__Goal of the exercise__:
Within the records below, how many lines hold the word "match"? Only the number should be returned.

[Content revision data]
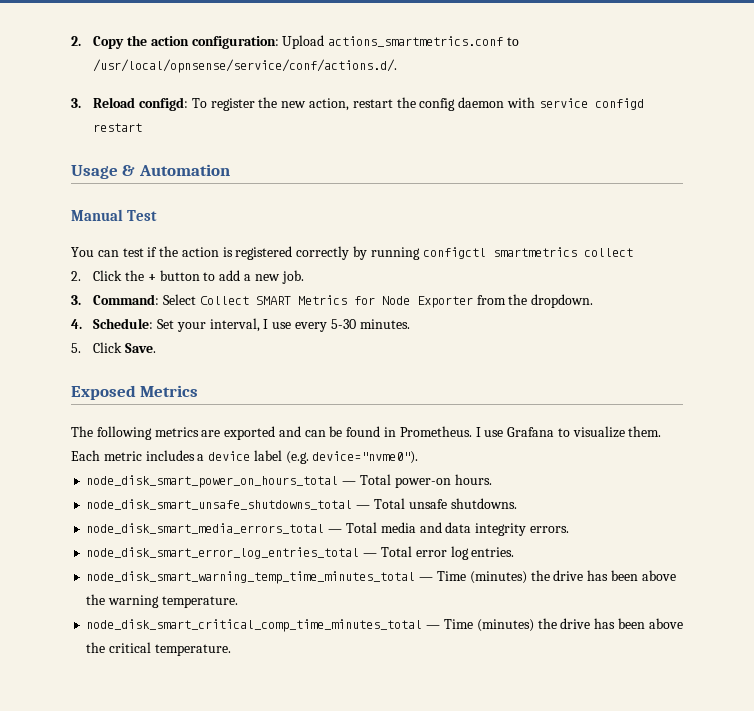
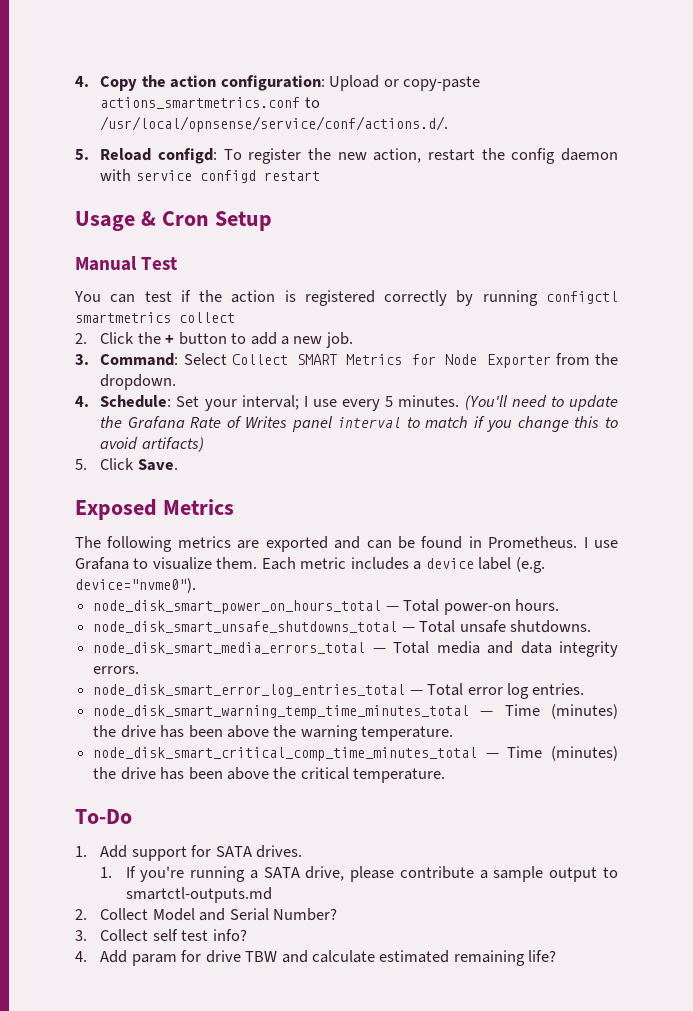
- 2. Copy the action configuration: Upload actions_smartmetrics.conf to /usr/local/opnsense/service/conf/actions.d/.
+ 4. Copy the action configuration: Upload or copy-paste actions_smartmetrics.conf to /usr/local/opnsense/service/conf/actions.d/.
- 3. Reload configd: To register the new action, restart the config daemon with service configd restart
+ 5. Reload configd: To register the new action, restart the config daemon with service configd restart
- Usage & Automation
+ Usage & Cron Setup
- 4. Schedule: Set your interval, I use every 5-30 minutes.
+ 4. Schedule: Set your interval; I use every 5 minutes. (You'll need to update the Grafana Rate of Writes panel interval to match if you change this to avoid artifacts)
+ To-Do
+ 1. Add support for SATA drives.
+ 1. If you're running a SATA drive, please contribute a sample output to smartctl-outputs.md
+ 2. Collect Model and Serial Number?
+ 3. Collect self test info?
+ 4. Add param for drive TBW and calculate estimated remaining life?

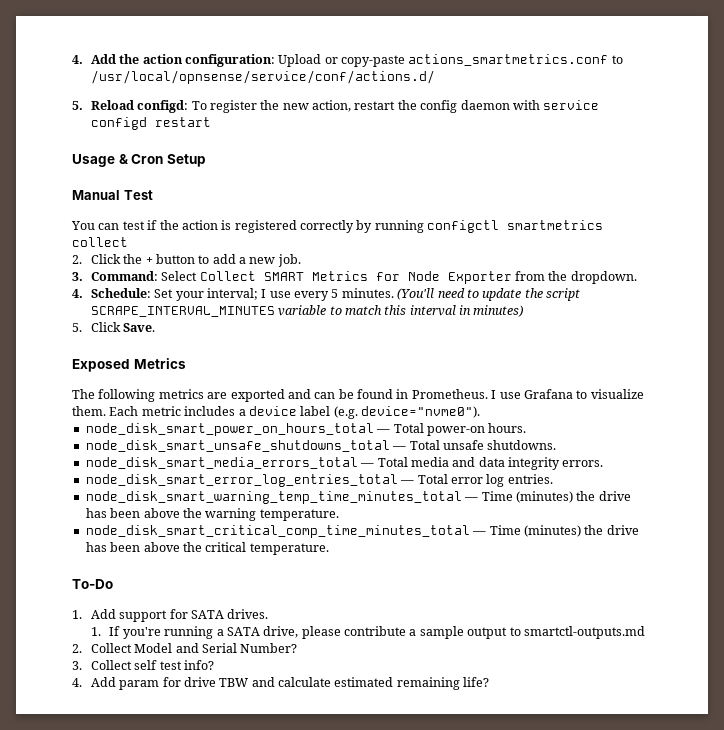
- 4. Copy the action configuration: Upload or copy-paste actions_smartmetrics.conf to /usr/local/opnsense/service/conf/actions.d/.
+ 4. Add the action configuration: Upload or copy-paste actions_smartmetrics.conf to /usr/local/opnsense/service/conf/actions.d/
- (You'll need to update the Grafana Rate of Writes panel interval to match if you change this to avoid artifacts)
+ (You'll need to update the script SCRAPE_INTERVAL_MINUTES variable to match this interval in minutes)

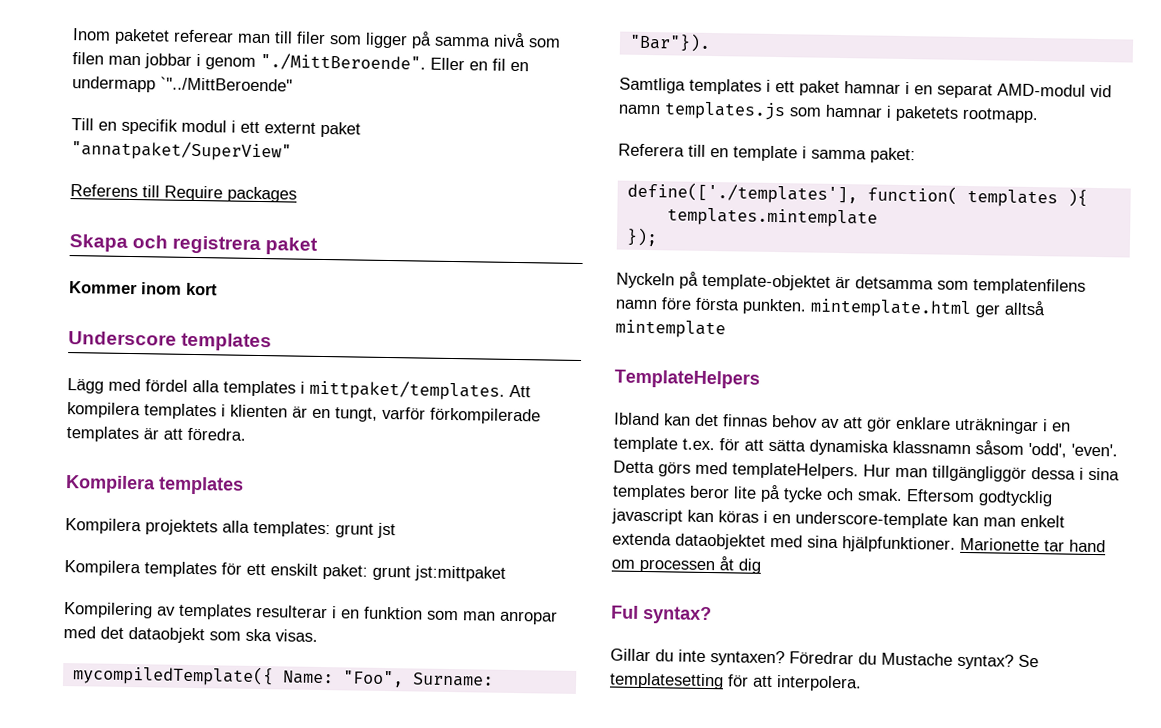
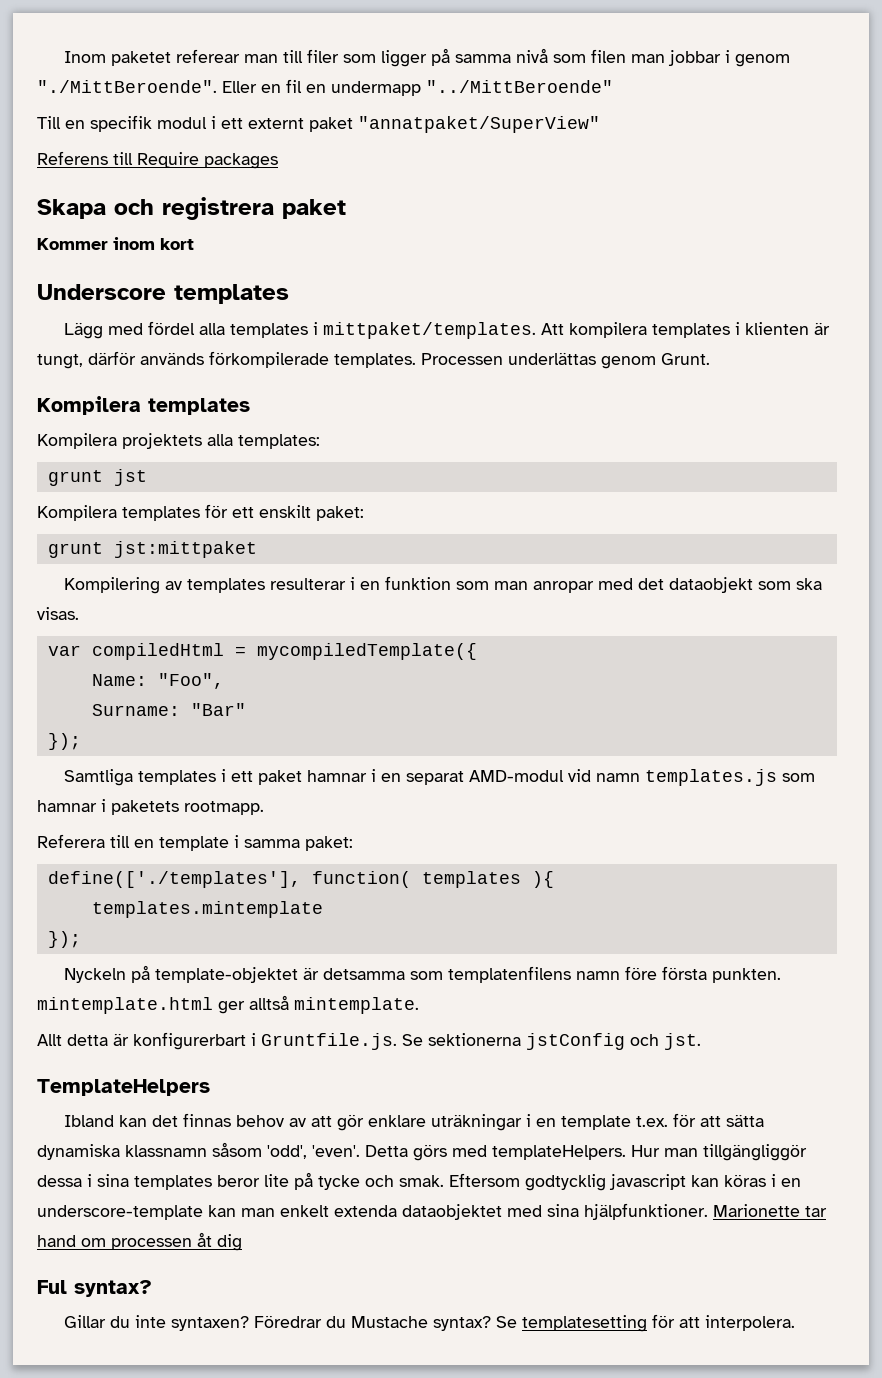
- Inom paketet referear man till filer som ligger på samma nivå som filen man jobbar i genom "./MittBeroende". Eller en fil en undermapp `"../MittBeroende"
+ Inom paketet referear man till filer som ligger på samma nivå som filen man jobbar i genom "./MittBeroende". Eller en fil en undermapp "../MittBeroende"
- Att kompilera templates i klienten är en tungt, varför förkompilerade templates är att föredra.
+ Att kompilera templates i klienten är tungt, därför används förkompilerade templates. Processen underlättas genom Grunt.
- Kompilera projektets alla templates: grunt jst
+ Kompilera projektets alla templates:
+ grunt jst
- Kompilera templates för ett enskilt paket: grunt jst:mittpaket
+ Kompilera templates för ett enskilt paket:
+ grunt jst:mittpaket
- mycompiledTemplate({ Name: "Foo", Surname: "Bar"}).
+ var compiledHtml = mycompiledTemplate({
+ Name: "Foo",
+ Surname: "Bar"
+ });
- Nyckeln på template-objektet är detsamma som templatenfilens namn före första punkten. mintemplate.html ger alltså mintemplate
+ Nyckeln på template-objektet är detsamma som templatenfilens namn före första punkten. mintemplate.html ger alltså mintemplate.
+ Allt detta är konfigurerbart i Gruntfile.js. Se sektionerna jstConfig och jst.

__Answer space__:
3